Reading Online Novel

Devil You Know(Lost Boys Book 1)(32)



Anton walked to the sink, but stopped to kiss my head. “Morning.”

“What’s going on here?”

Mom stopped draining the bacon and offered only one word in reply. “Life.”

“But…”

“I’ll take over, Rosalie,” Anton offered and took the tongs from her. She walked to me and took my hands into hers. “Your father is gone. Forty years I shared with him and I could allow my pain to consume me. I could fall into despair and stop functioning, but I have all of you and together we can heal by leaning on each other. Love isn’t selfish, so I will mourn the loss of my husband, but I will cook bacon and eggs for my children because that’s life.”

“I love you.”

Mom hugged me hard. “I love you too.”

“Breakfast is ready,” Anton said.

And so we ate breakfast with two empty chairs at our table, but life went on and we went on with it.





I never thought I’d find the sight of the old neighborhood welcoming, but I did. We’d just rung in 2017. It had been a long time since I went away and still it all looked very much the same. I bought the gym I used to visit regularly as a kid. Anton had brokered the deal for me, said I needed an investment property. It was good thinking because there was an apartment just above the gym. After dropping off the stuff I’d packed up in my car at the apartment—the moving truck was due tomorrow—I drove to Thea’s. The ride was bittersweet. Our reunion   wasn’t going to be the one we had wanted as kids, but I was home and she was the first person I wanted to see.

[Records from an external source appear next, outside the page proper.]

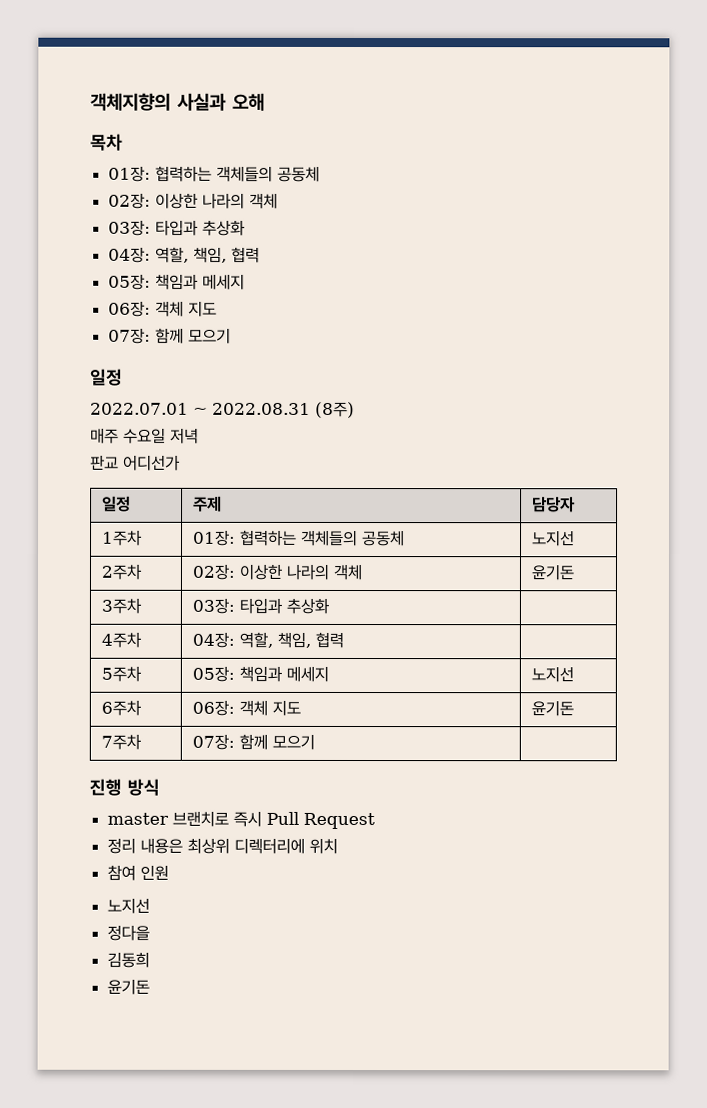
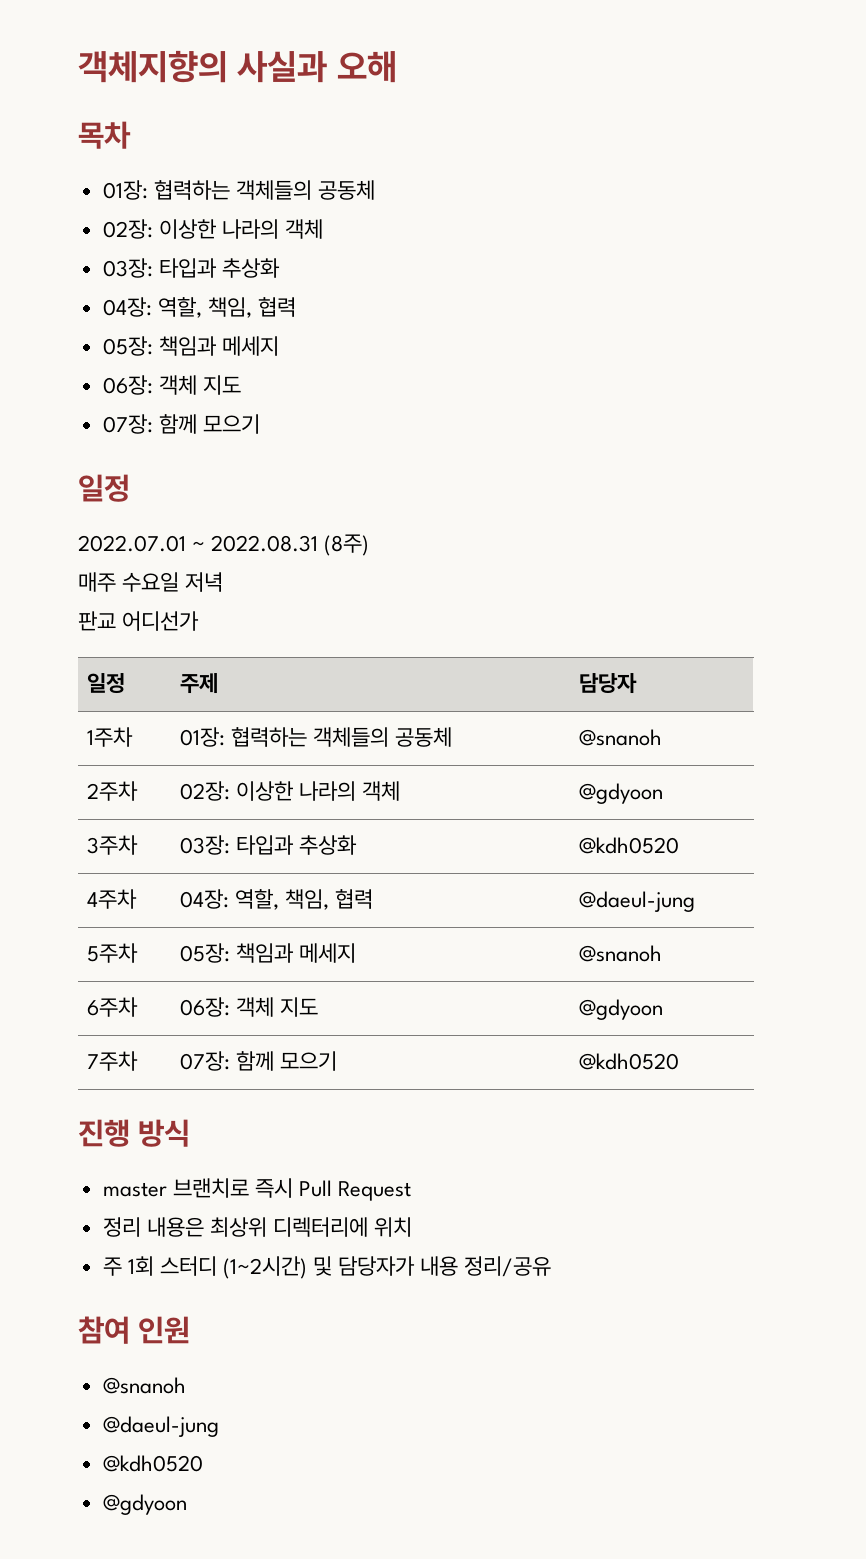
[532,530,576,547] 노지선 -> [579,729,663,746] @snanoh
[531,564,575,581] 윤기돈 -> [579,783,664,804] @gdyoon
(330, 605) none -> [579,837,680,854] @kdh0520
(345, 639) none -> [579,891,696,912] @daeul-jung
[531,666,575,683] 노지선 -> [579,945,663,962] @snanoh
[531,700,575,717] 윤기돈 -> [579,999,664,1020] @gdyoon
(316, 741) none -> [579,1053,680,1070] @kdh0520
[107,864,170,881] [107,897,151,914] [107,924,151,941] [107,951,151,968] [107,978,151,995] 참여 인원 // 노지선 // 정다을 // 김동희 // 윤기돈 -> [102,1256,552,1279] [78,1316,191,1344] [102,1377,186,1394] [102,1416,219,1437] [102,1455,203,1472] [102,1494,187,1515] 주 1회 스터디 (1~2시간) 및 담당자가 내용 정리/공유 // 참여 인원 // @snanoh // @daeul-jung // @kdh0520 // @gdyoon

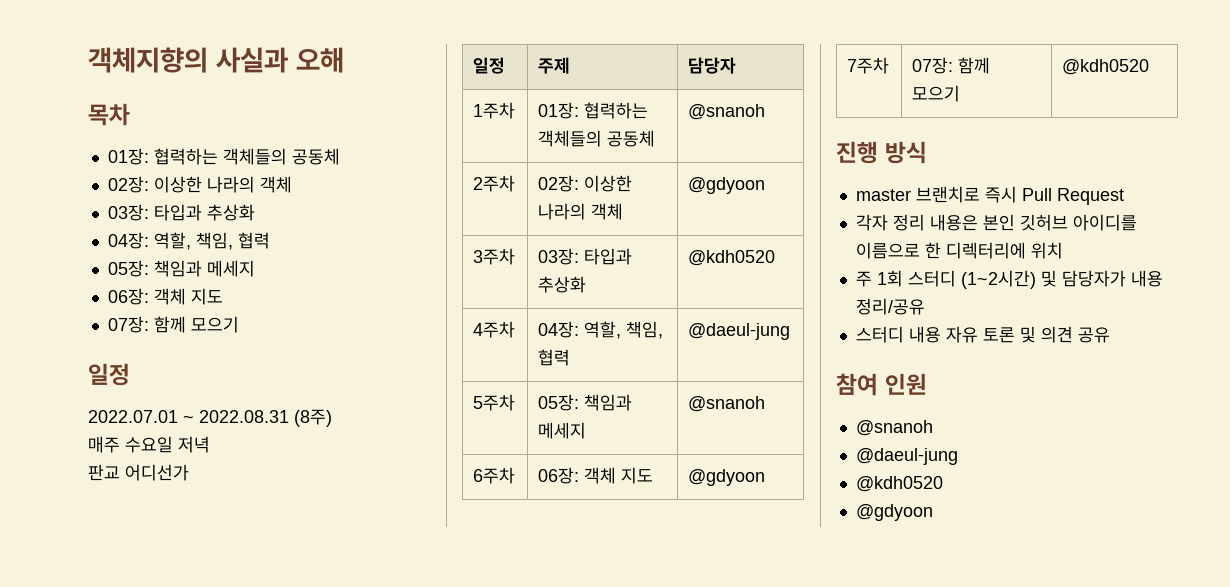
(412, 1191) none -> [855,214,888,231] 각자
[209,1217,267,1237] 최상위 -> [982,214,1137,231] [855,242,941,259] 본인 깃허브 아이디를 이름으로 한
(552, 1266) none -> [855,326,1110,343] // 스터디 내용 자유 토론 및 의견 공유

I pulled up across the street from her apartment. It took me a little while to work up the nerve to climb out of the car. I’d been in war, I had killed, and yet the idea of seeing the girl I loved had me shaking a little. It took me longer than I would ever admit to get out of the car. Before I started across the street, I saw her walking down the sidewalk. It was her hair I saw first, still as wild as it had been when we were kids. She was smiling, a smile I knew by heart—how it changed the lines of her face and brightened her eyes because I had memorized her picture. So caught up in seeing her again, it took me a little longer to realize she wasn’t alone. A man walked with her, her smile that had seen me through so many dark places, a smile I claimed as mine, wanted all to myself, was directed at him.

He held the door for her and they disappeared into her building. There were any number of scenarios to explain what I had just seen, but seeing her with someone else made me feel homicidal…contrary of me because I had been the one who let her go. I climbed back into my car. We’d have our reunion  , just not today.





Actuary science is a fascinating field and one that has helped guide my decisions in both my professional and personal life. Everything we do has an impact, the challenge is finding the balance between action and risk. For instance, that’s your third glass of wine, which inhibits your senses and increases your risk of injury.” He flashed me a smile with dimples. “Good thing for you that I’m here to see you home.”

If he didn’t have dimples, I might have stabbed him in the heart with my steak knife. He could assess the risk of his death with that action. I had been introduced to Derrick Glass, my risk-conscious date, by Kimber and I could see her pulling a joke on me with this set up, but Ryder had encouraged the match too.

Derrick and I had drinks the other night and on first impression he had a toe curl factor. Dirty blond hair cut short around his handsome face, a tall, muscular build clothed in tailored clothes, and he had those dimples. Drinks lasted a few hours and yes he tended to talk about his line of work a lot, and insurance was a very dry subject, but he was so cute I didn’t mind. We had decided to try dinner and perhaps it was because we were past that awkward introduction stage, but there was something about Derrick Glass that I just couldn’t put my finger on. Under his impeccable manners and elegant dress, I suspected there was something darker. Dad had always said I had an uncanny ability at reading people. Gut instinct, just like him.

I also discovered this evening that he didn’t shy away from offering his opinion, but it didn’t feel like an opinion. It felt like a pleasantly issued command.

The waitress arrived with the dessert tray.

“We’re not interested in dessert.” Derrick hadn’t even asked me if I wanted dessert.

“I want dessert.” I may have shouted that.

“Dessert on top of three glasses of wine? You’re thirty-one, but you’re never too young to start thinking about diabetes and other weight related diseases.”

My jaw dropped and I knew how that looked because the waitress’s jaw dropped as well. I was thirty-one, five foot five and a hundred and fifteen pounds. I still had the metabolism of a teenage boy. I ate what I wanted and got away with it. I never exercised because I found it all to be just too much work. Would I get away with my eating habits forever? No, but while I had this super power of eating whatever I wanted and not putting on a pound I planned to enjoy it.